Cross-validation: Overview
A method for estimating the accuracy of an inducer by dividing the data into k mutually exclusive subsets, or folds, of approximately equal size. The inducer is trained and tested k times. Each time it is trained on the data set minus a fold and tested on that fold. The accuracy estimate is the average accuracy for the k folds.
Cross-validation: How
Leave-one-out cross validation
K-fold cross validation
Training and validation data sets have to be drawn from the same population
The step of choosing the kernel parameters of a SVM should be cross-validated as well
Model Comparison
…
Model Evaluation: Adjusted R^2 (R-Square)

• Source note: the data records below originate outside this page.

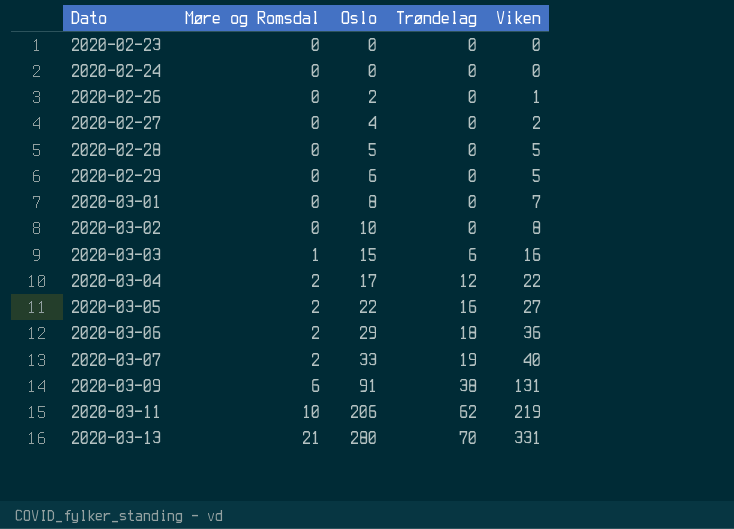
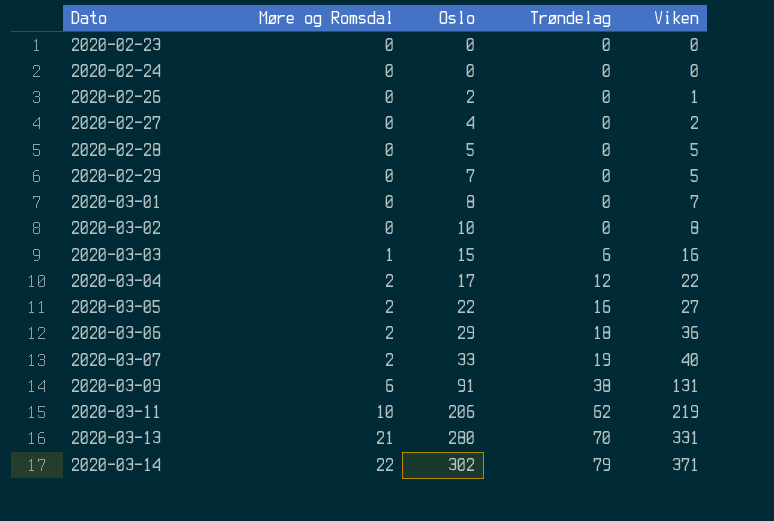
2020-02-29 | Oslo: 6 -> 7
row 2020-03-14: none -> 22 | 302 | 79 | 371

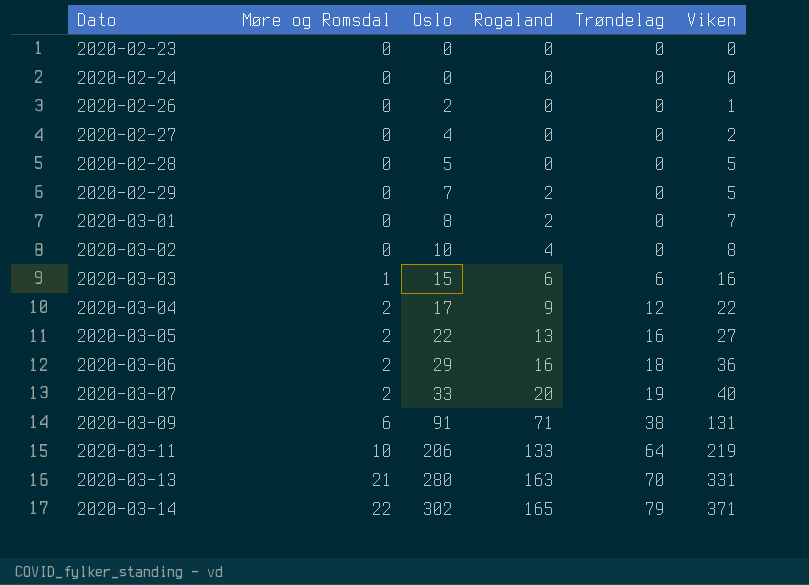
column Rogaland | position: none -> 4
2020-03-11 | Trøndelag: 62 -> 64

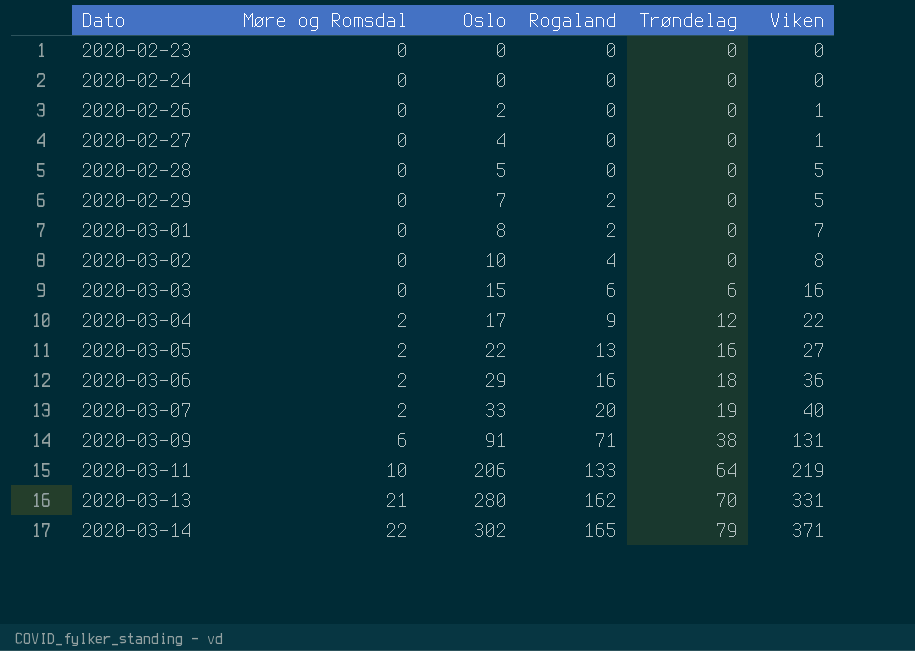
2020-02-27 | Viken: 2 -> 1
2020-03-03 | Møre og Romsdal: 1 -> 0
2020-03-13 | Rogaland: 163 -> 162

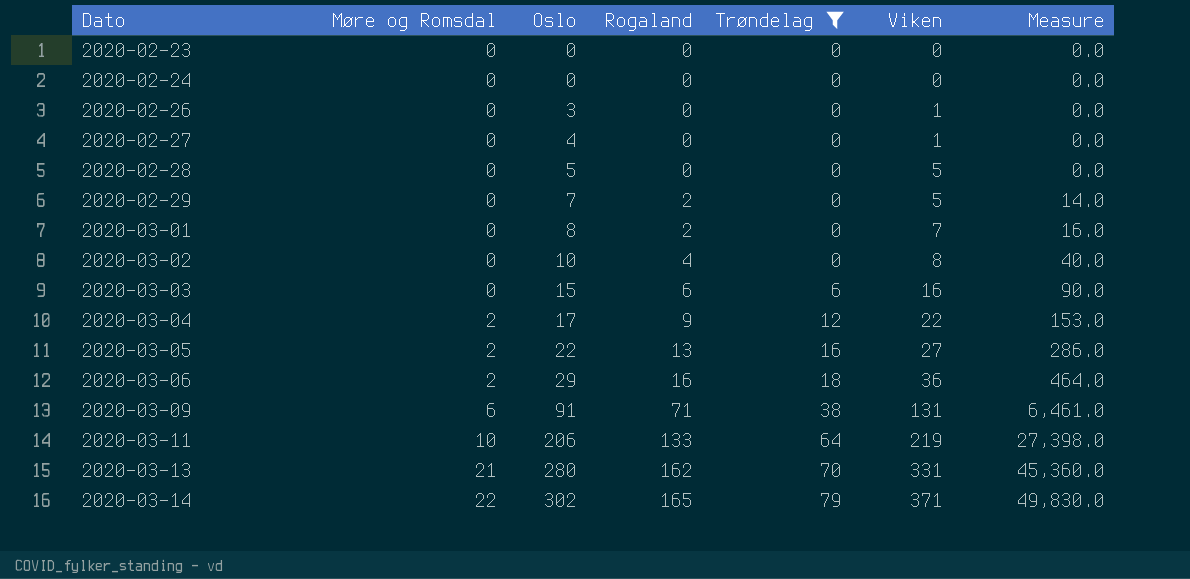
filter: none -> Trøndelag != 19
column Measure | formula: none -> [Oslo] * [Rogaland]
2020-02-26 | Oslo: 2 -> 3

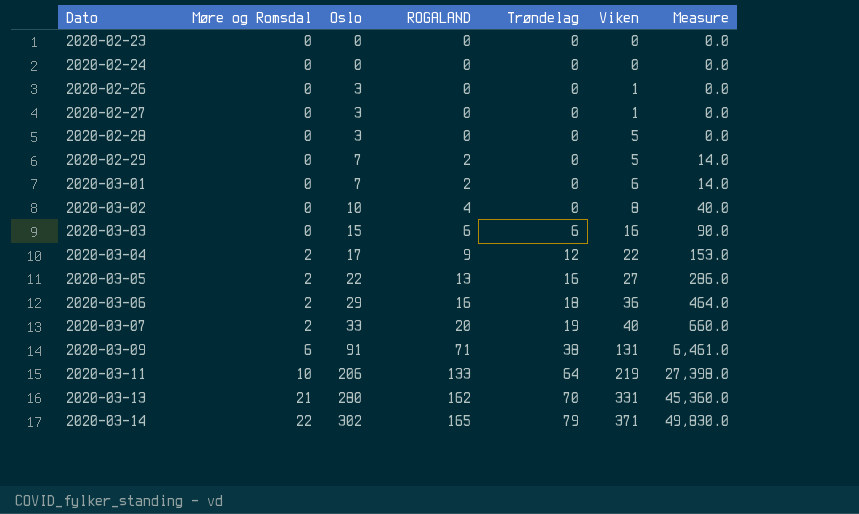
filter: Trøndelag != 19 -> none
column name: Rogaland -> ROGALAND
2020-02-27 | Oslo: 4 -> 3
2020-02-28 | Oslo: 5 -> 3
2020-03-01 | Oslo: 8 -> 7
2020-03-01 | Viken: 7 -> 6
2020-03-01 | Measure: 16.0 -> 14.0

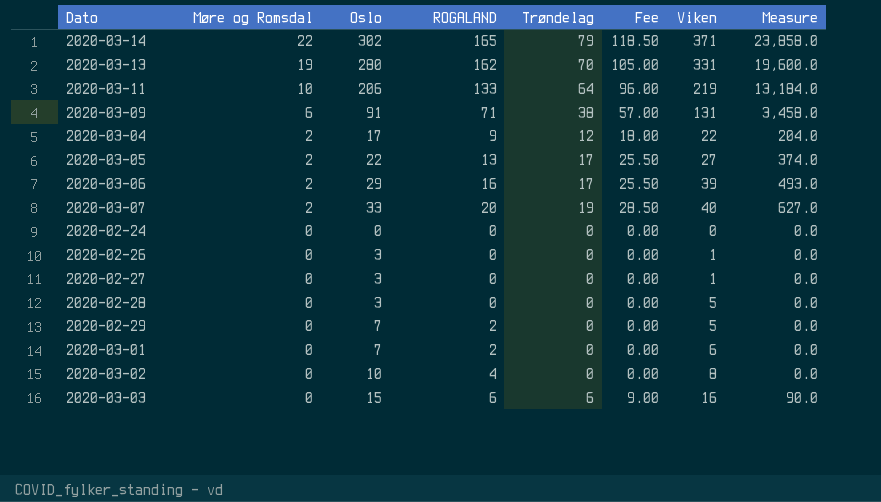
row order: Dato ascending -> Møre og Romsdal descending
column Fee | formula: none -> [Trøndelag] * 1.5
column Measure | formula: [Oslo] * [ROGALAND] -> [Oslo] * [Trøndelag]
row 2020-02-23: 0 | 0 | 0 | 0 | 0 | 0.0 -> none
2020-03-13 | Møre og Romsdal: 21 -> 19
2020-03-05 | Trøndelag: 16 -> 17
2020-03-06 | Trøndelag: 18 -> 17
2020-03-06 | Viken: 36 -> 39

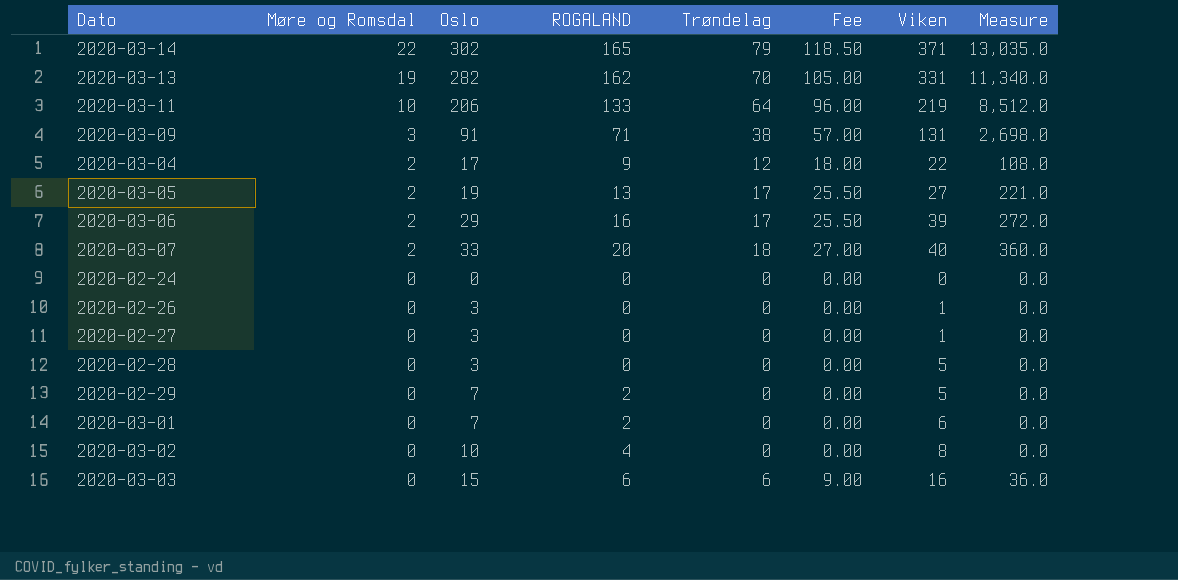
column Measure | formula: [Oslo] * [Trøndelag] -> [ROGALAND] * [Trøndelag]
2020-03-13 | Oslo: 280 -> 282
2020-03-09 | Møre og Romsdal: 6 -> 3
2020-03-05 | Oslo: 22 -> 19
2020-03-07 | Trøndelag: 19 -> 18
2020-03-07 | Fee: 28.50 -> 27.00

The method preferred by statisticians for determining which variables to include in a model. It is a modified version of R^2 which penalizes each new variable on the basis of how many have already been admitted. Due to its construct, R^2 will always increase as you add new variables, which result in models that over-fit the data and have poor predictive ability. Adjusted R^2 results in more parsimonious models that admit new variables only if the improvement in fit is larger than the penalty, which improves the ultimate goal of out-of-sample prediction. (Submitted by Santiago Perez)
Model Evaluation: Decision tables
simplest way of expressing output from machine learning, cells in table represent the resulting decision based on the row and column which represent the conditions
Model Evaluation: Mis-classification error
Define Test error as summed error for classification (false prediction)

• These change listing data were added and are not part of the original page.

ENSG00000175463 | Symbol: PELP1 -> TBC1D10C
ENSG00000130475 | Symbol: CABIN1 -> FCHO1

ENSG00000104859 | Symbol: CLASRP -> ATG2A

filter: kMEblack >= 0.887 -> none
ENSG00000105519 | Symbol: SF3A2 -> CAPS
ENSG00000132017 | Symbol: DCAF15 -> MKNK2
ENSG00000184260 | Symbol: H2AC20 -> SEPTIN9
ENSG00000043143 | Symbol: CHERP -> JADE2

Model Evaluation: Negative class
Negative means not having the symptoms
Model Evaluation: Positive class
presence of something we are looking for - 1
Model Evaluation: Precision
Of all predicted positives, how many are positive?
Model Evaluation: Recall
Of all positives how many were predicted as positive?
Model Evaluation: True negative
Hypotheses correctly predicts negative output.
Model Evaluation: True positive
Hypotheses correctly predicts positive output.
Model Selection Algorithm
algorithm that automatically selects a good model function for a dataset.